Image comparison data
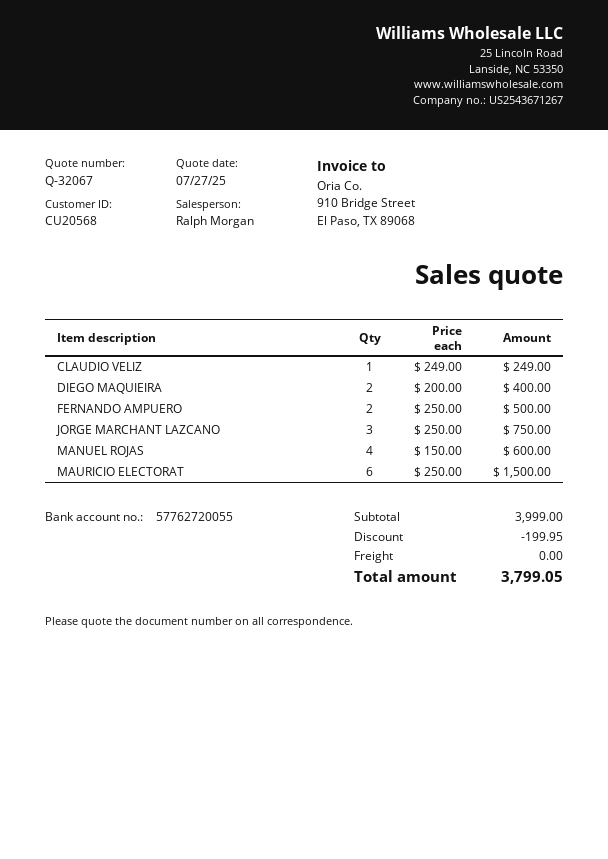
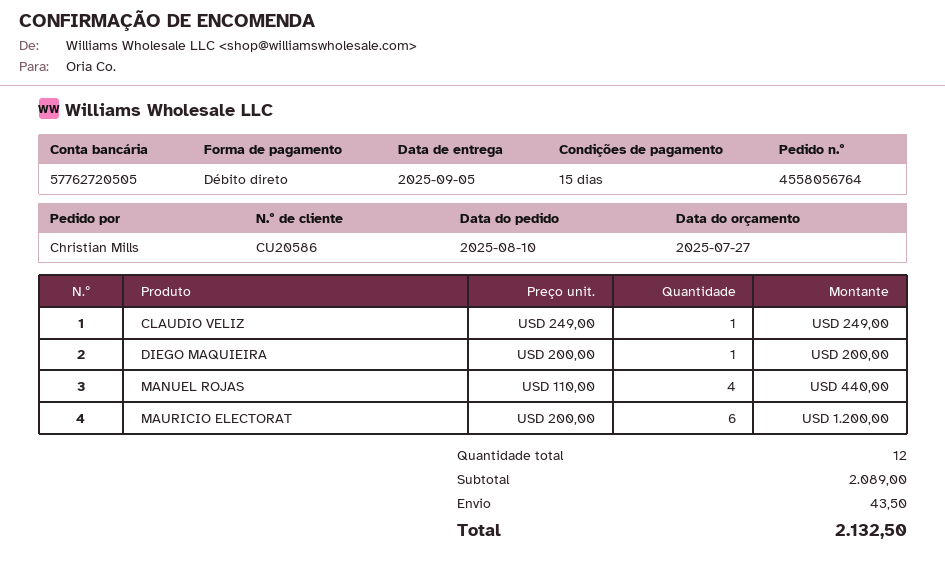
customer number: CU20568 -> CU20586
bank account: 57762720055 -> 57762720505
DIEGO MAQUIEIRA: 2 x 200.00 = 400.00 -> 1 x 200.00 = 200.00
FERNANDO AMPUERO: 2 x 250.00 = 500.00 -> none
JORGE MARCHANT LAZCANO: 3 x 250.00 = 750.00 -> none
MANUEL ROJAS: 4 x 150.00 = 600.00 -> 4 x 110.00 = 440.00
MAURICIO ELECTORAT: 6 x 250.00 = 1500.00 -> 6 x 200.00 = 1200.00
subtotal: 3999.00 -> 2089.00
discount: 199.95 -> none
shipping: 0.00 -> 43.50
total: 3799.05 -> 2132.50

Problem to solve: Using the entries above, find all lines with "none". Copy them.

Task response:
FERNANDO AMPUERO: 2 x 250.00 = 500.00 -> none
JORGE MARCHANT LAZCANO: 3 x 250.00 = 750.00 -> none
discount: 199.95 -> none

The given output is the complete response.